I love working in academia, not least because I often get to do new things. Perhaps the best example so far is the Workforce Mapping Project commissioned by the Chartered Institute of Library and Information Professionals (CILIP) and the Archives and Records Association (ARA). The headline results have now been published.
I got to work with Library and Information Science researchers Hazel Hall and Christine Irving, and Employment researchers Robert Raeside, Tao Chen and Matthew Dutton, giving me exposure to several new fields.
My contributions started with examining whether to build a bespoke online survey website, or to use an online tool such as SurveyMonkey. Although I was confident I could build a suitable website thanks web design learning in my MSc, I was sure that it would take a long time and that I didn’t yet know how to ensure all the security features needed to protect respondents’ anonymities, So it was far better to use an online tool. We fairly quickly settled on NoviSurvey because Napier has its own instance, so there was no need for extra spending, responses would be safely stored in the UK, and Employment Research colleagues already had experience with it.
My other contributions to the first phase of the project (this phase included reviewing the literature on workforce mapping, both within the information professions and more widely in other areas, such as health and education; and detailed analyses of UK labour force statistics) were helping to proofread and test the survey questions and the accompanying report to CILIP and ARA.

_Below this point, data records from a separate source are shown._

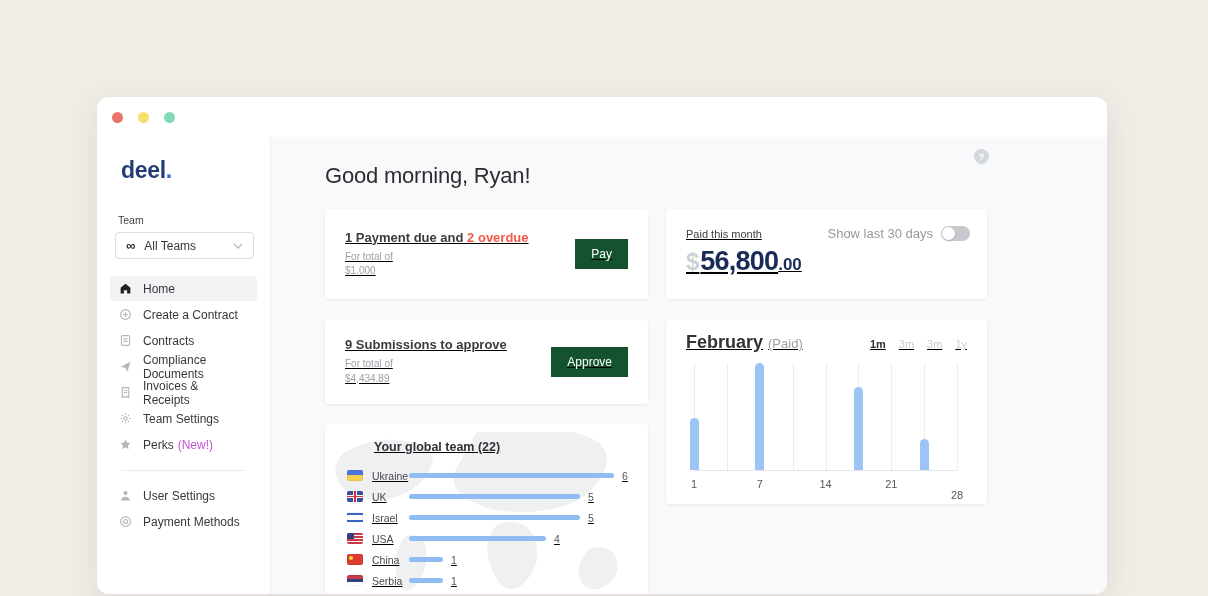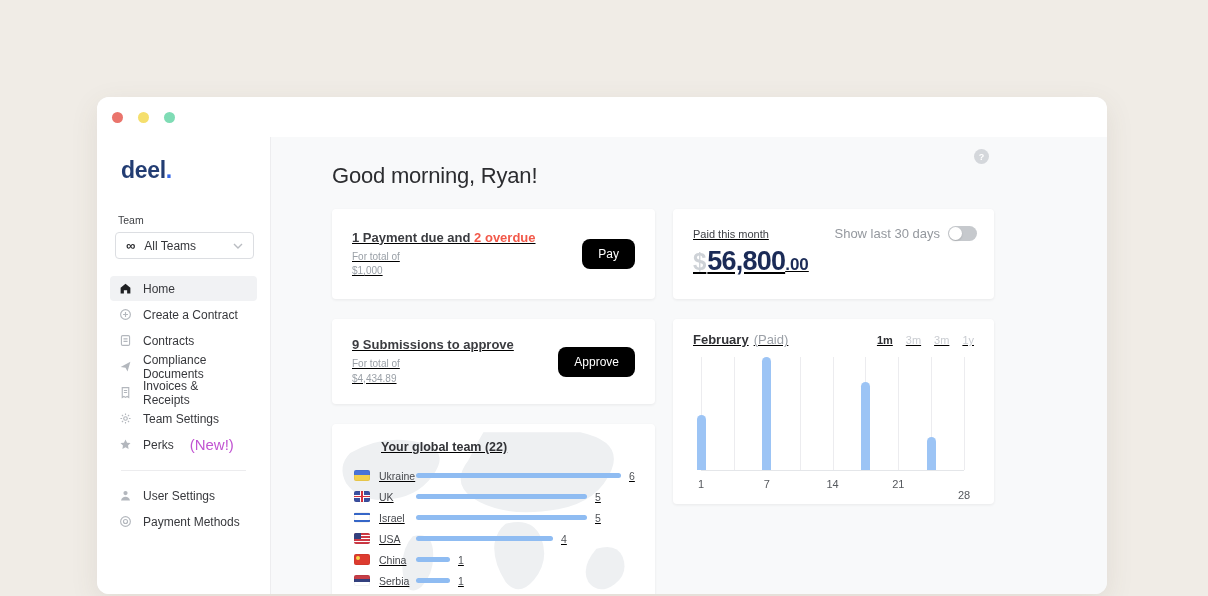"deel." .win-body { gap: 7px -> none }
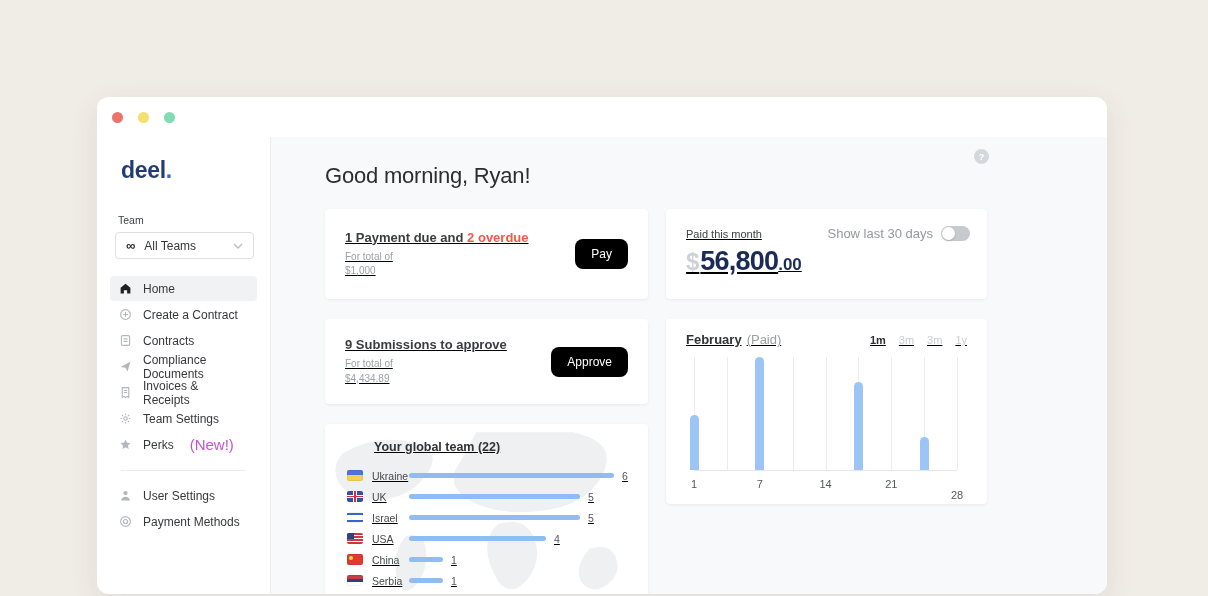"Pay" .btn { background: #000000 -> #14532d; border-radius: 8px -> 0 }
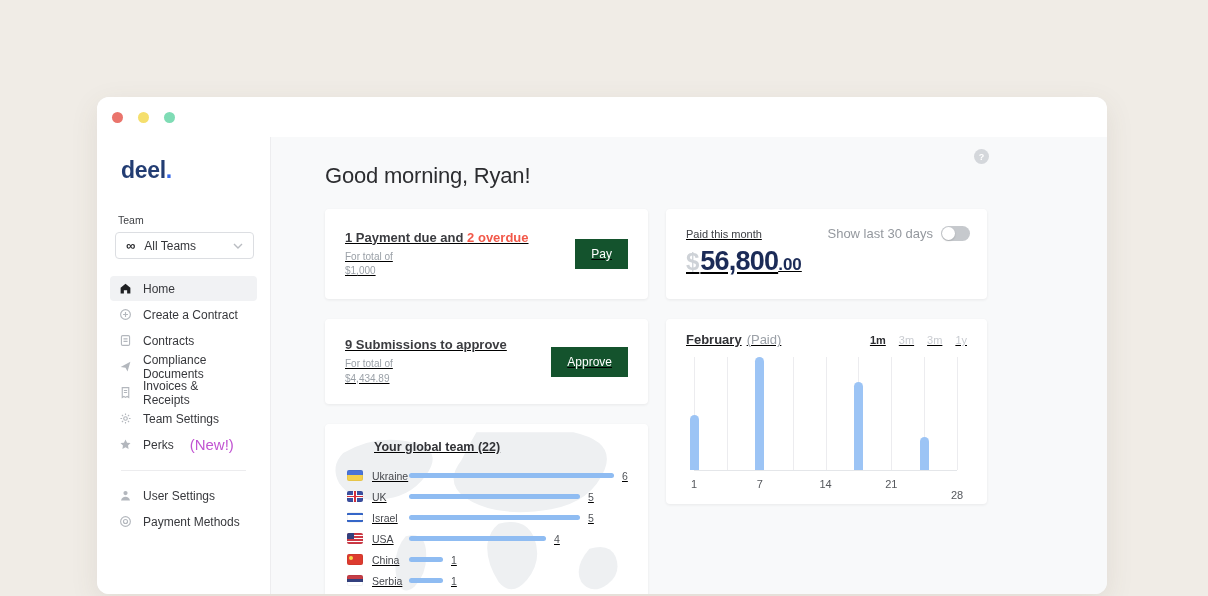"February" .chart-title { font-size: 13px -> 18px }
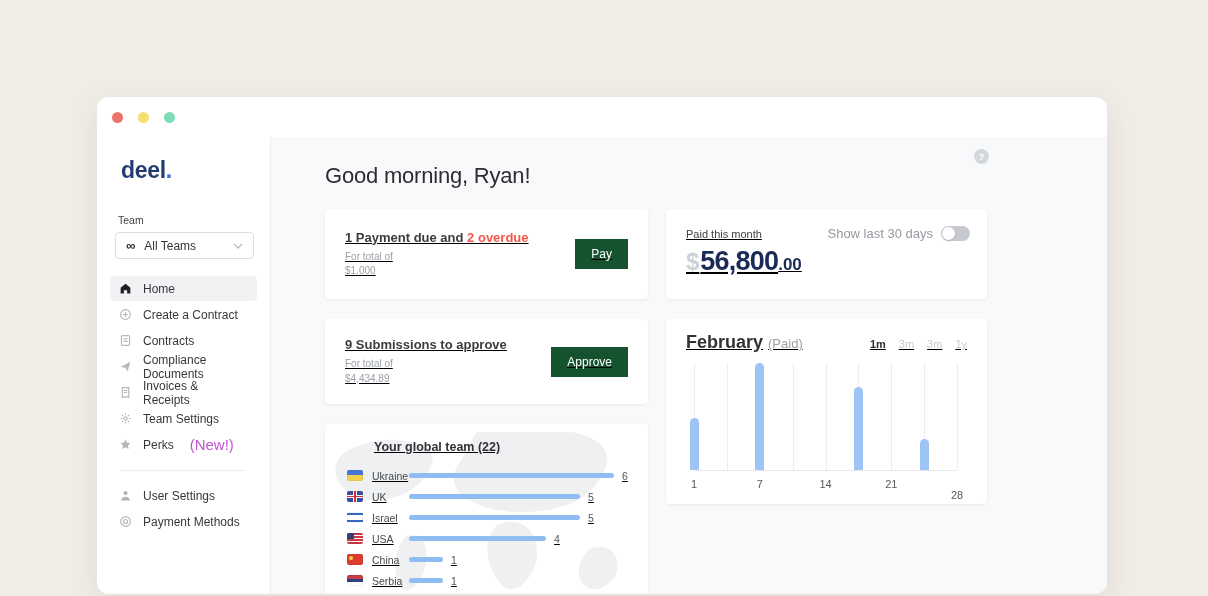"(New!)" .badge-new { font-size: 15px -> 12px; margin-left: 16px -> 4px }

During the research phase, I monitored the numbers of responses to the online survey and contributed to its dissemination. After the survey closed, I assembled the tables, charts and their interpretations created by Robert and Tao into the full report. This involved much formatting and proofreading. As an Apple fanboi, it’s slightly saddening that (in my opinion) the current Windows version of Word has better table-formatting tools than the MacOS version.
The report eventually came to over 200 pages of text and illustrations – one of the biggest documents I’ve worked on and certainly the largest over which I didn’t have full editorial control. I’d have preferred to work in InDesign but this would have prevented Hazel and other colleagues from also working on the content.
Despite a couple of facepalm moments (which can be discounted because anything anyone does will have some of these) during the project, I enjoyed this work. In common with just about everything I’ve experienced at Napier, my colleagues were friendly, supportive and tolerant of my idiosyncrasies. My publishing project-management skills were brought back from cold storage, I learnt a lot about creating surveys and interpreting their results, I learnt more about LIS and Employment Research (and contributed to two other ERI projects), I was exposed to how contract research works, I was reminded of how to cope when software fails at the most inopportune moments, and I was paid to do interesting things!